# DIRECTIONS:
Reproduce the entries exactly, beginning with the line containing "- 将图片转换为电子纸设备可" and ending with their last line, both included.

# STUDY MATERIAL:
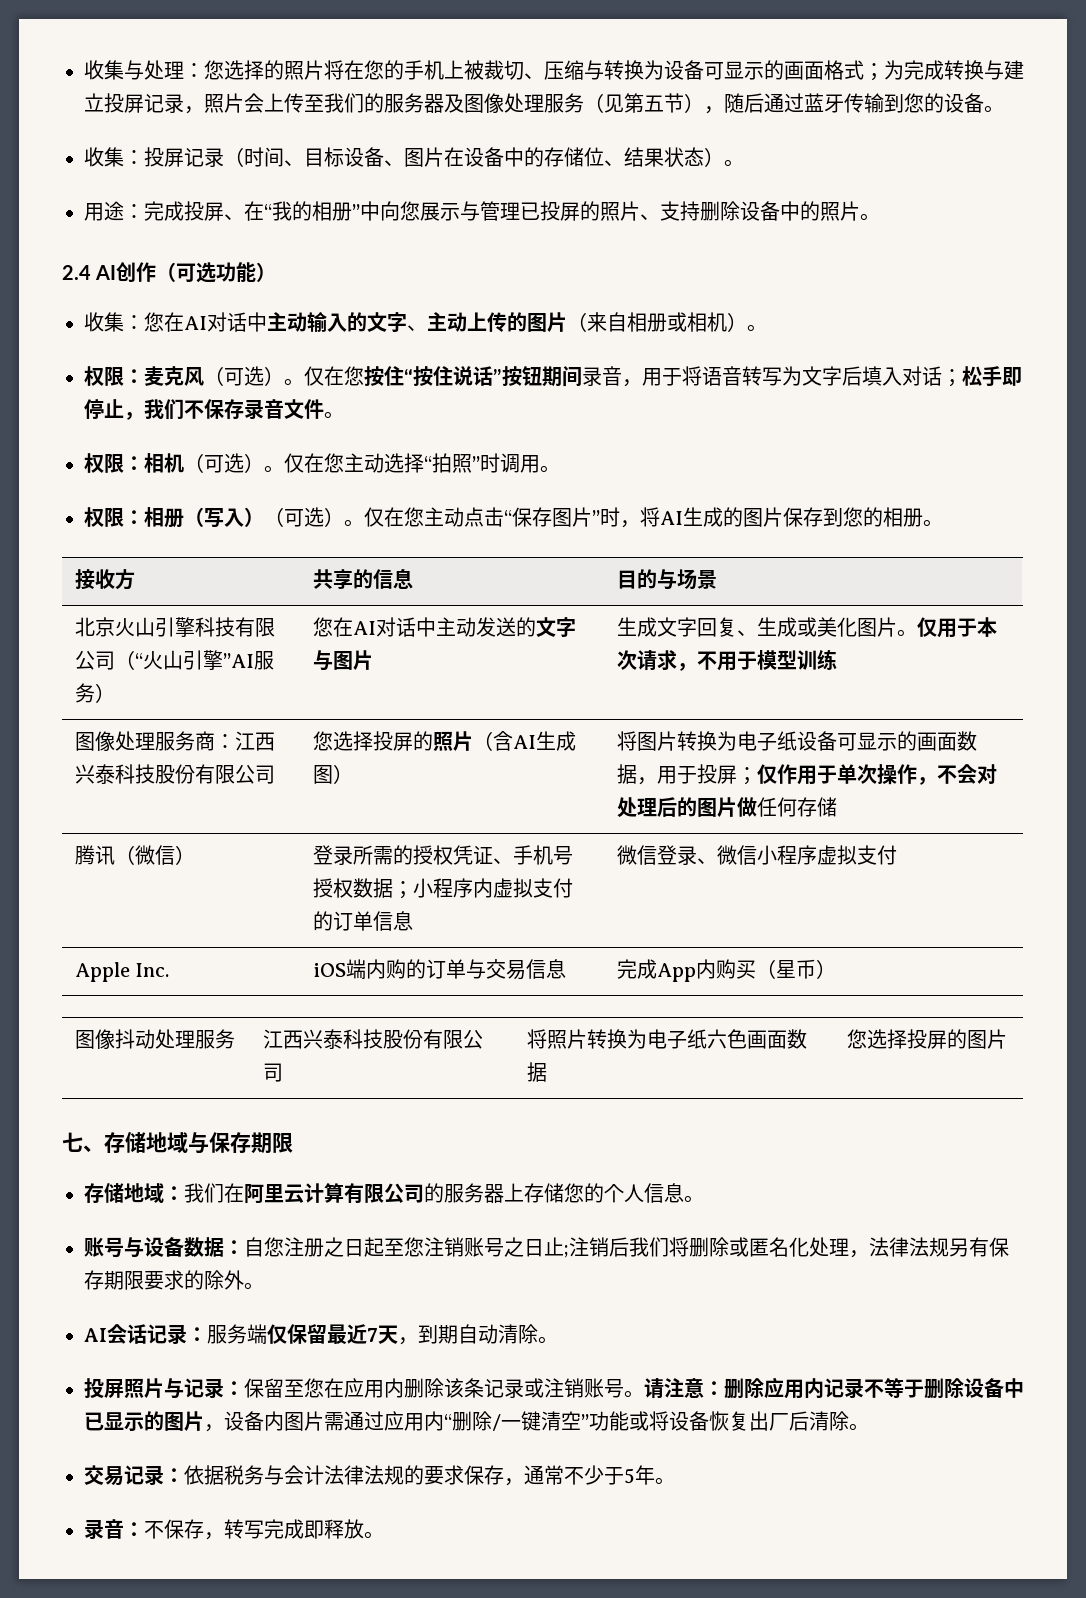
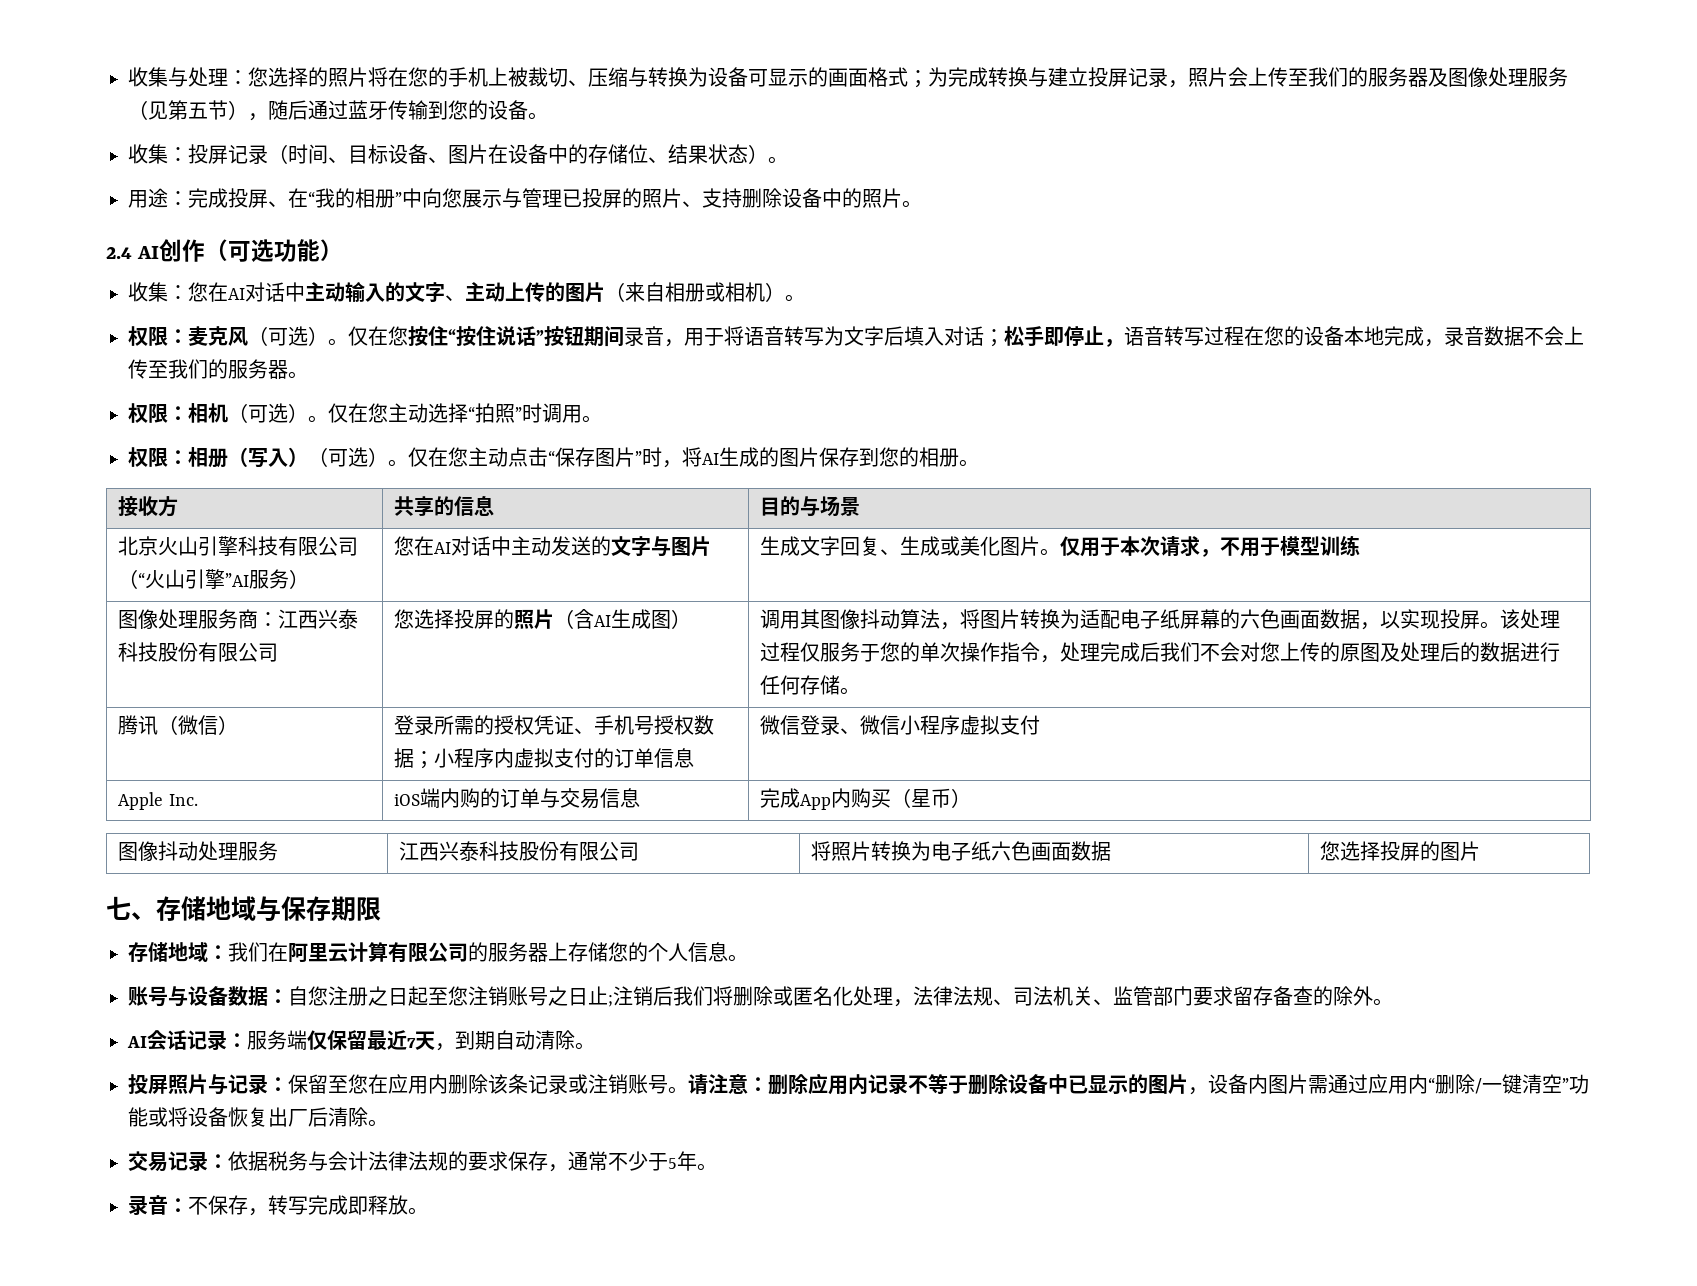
- 仅在您按住“按住说话”按钮期间录音，用于将语音转写为文字后填入对话；松手即停止，我们不保存录音文件。
+ 仅在您按住“按住说话”按钮期间录音，用于将语音转写为文字后填入对话；松手即停止，语音转写过程在您的设备本地完成，录音数据不会上传至我们的服务器。
- 将图片转换为电子纸设备可显示的画面数据，用于投屏；仅作用于单次操作，不会对处理后的图片做任何存储
+ 调用其图像抖动算法，将图片转换为适配电子纸屏幕的六色画面数据，以实现投屏。该处理过程仅服务于您的单次操作指令，处理完成后我们不会对您上传的原图及处理后的数据进行任何存储。
- 账号与设备数据：自您注册之日起至您注销账号之日止;注销后我们将删除或匿名化处理，法律法规另有保存期限要求的除外。
+ 账号与设备数据：自您注册之日起至您注销账号之日止;注销后我们将删除或匿名化处理，法律法规、司法机关、监管部门要求留存备查的除外。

# SOLUTION TO THE EXERCISE:
- 将图片转换为电子纸设备可显示的画面数据，用于投屏；仅作用于单次操作，不会对处理后的图片做任何存储
+ 调用其图像抖动算法，将图片转换为适配电子纸屏幕的六色画面数据，以实现投屏。该处理过程仅服务于您的单次操作指令，处理完成后我们不会对您上传的原图及处理后的数据进行任何存储。
- 账号与设备数据：自您注册之日起至您注销账号之日止;注销后我们将删除或匿名化处理，法律法规另有保存期限要求的除外。
+ 账号与设备数据：自您注册之日起至您注销账号之日止;注销后我们将删除或匿名化处理，法律法规、司法机关、监管部门要求留存备查的除外。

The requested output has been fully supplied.